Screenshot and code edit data
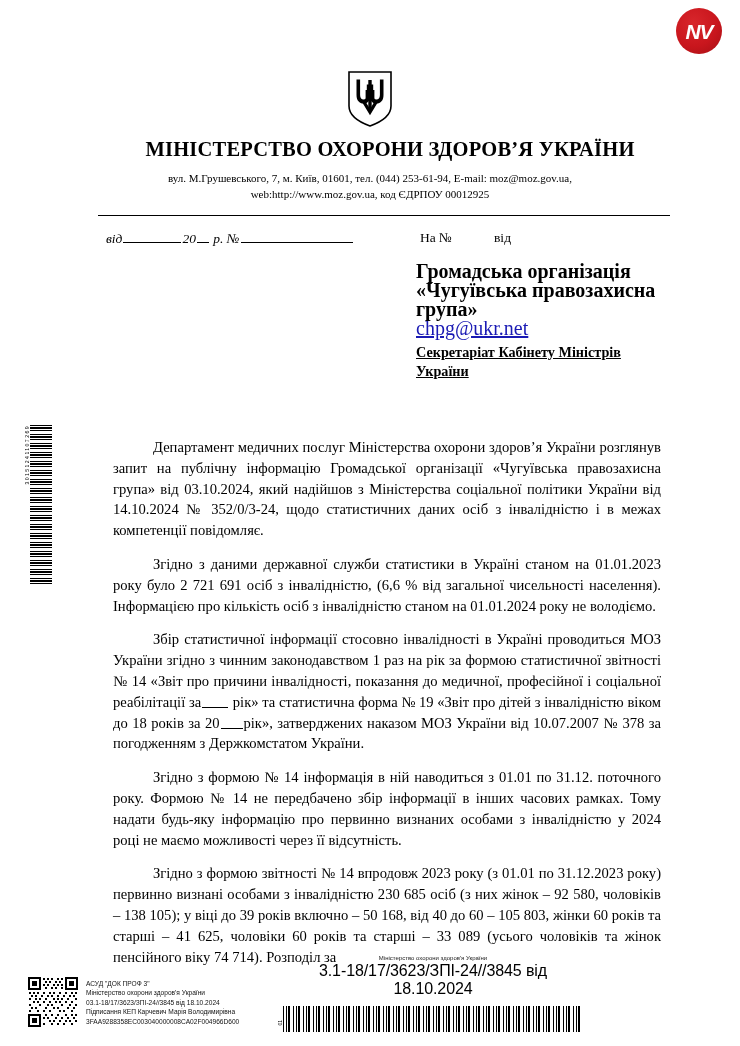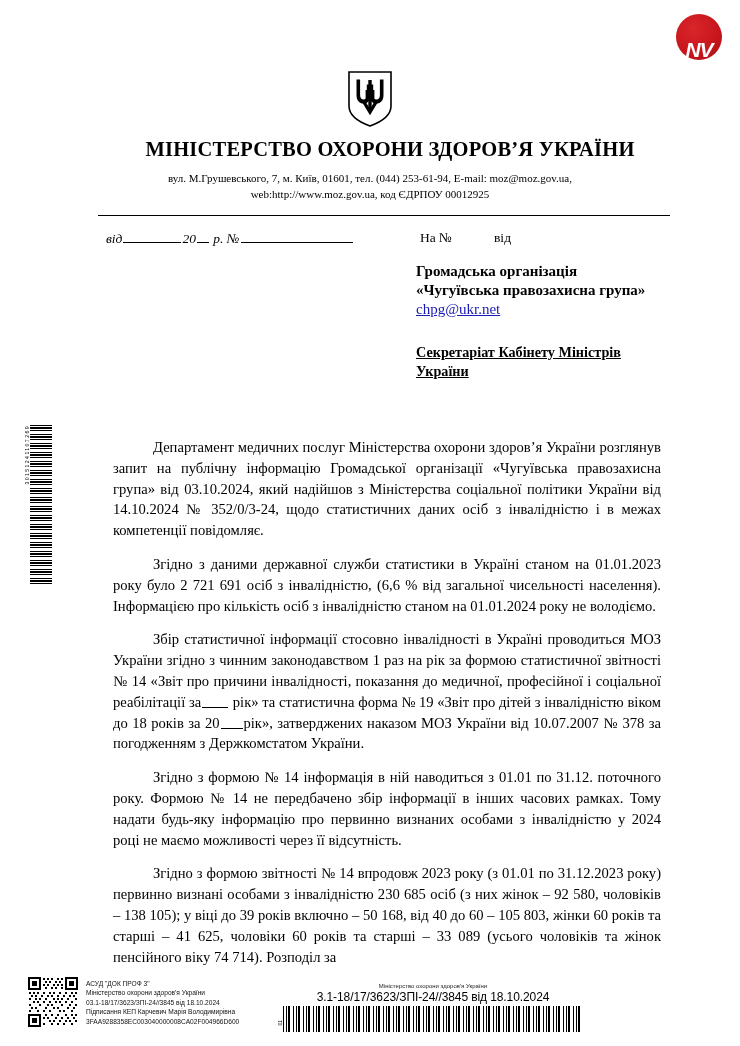--- a/index.html
+++ b/index.html
@@ -12,28 +12,28 @@
     height: 1046px;
     position: relative;
     overflow: hidden;
     font-family: "Liberation Serif", serif;
     color: #000000;
   }
 
   
   .nv-logo {
     position: absolute;
-    top: 14px;
+    top: 8px;
     right: 18px;
     width: 46px;
     height: 46px;
     border-radius: 50%;
     background: radial-gradient(circle at 38% 32%, #d8262b 0%, #c9161d 55%, #a50f14 100%);
     display: flex;
-    align-items: flex-end;
+    align-items: center;
     justify-content: center;
   }
   .nv-logo span {
     color: #ffffff;
     font-family: "Liberation Sans", sans-serif;
     font-weight: bold;
     font-size: 21px;
     letter-spacing: -1px;
     line-height: 1;
     font-style: italic;
@@ -109,21 +109,21 @@
   .bl-1 { width: 58px; }
   .bl-2 { width: 12px; }
   .bl-3 { width: 112px; }
 
   
   .addressee {
     position: absolute;
     left: 416px;
     top: 262px;
     width: 290px;
-    font-size: 15px;
+    font-size: 20px;
     line-height: 19px;
   }
   .addressee .bold { font-weight: bold; }
   .addressee a,
   .email-link {
     color: #1a1ab4;
     font-weight: normal;
   }
   .addressee-2 {
     position: absolute;
@@ -220,24 +220,24 @@
     text-align: center;
   }
   .footer-bar .bar-caption {
     font-family: "Liberation Sans", sans-serif;
     font-size: 6px;
     color: #222;
     margin-bottom: 1px;
   }
   .footer-bar .bar-number {
     font-family: "Liberation Sans", sans-serif;
-    font-size: 12px;
+    font-size: 16px;
     color: #000;
     letter-spacing: -0.1px;
-    margin-bottom: 2px;
+    margin-bottom: 8px;
   }
   .footer-bar .bars {
     height: 26px;
     width: 300px;
     background:
       repeating-linear-gradient(
         to right,
         #000 0px, #000 1px,
         #fff 1px, #fff 3px,
         #000 3px, #000 4px,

> **ASSIGNMENT**: Every line of the entries above that includes "items" should be copied.

> **OUTPUT BELOW**:
-    align-items: flex-end;
+    align-items: center;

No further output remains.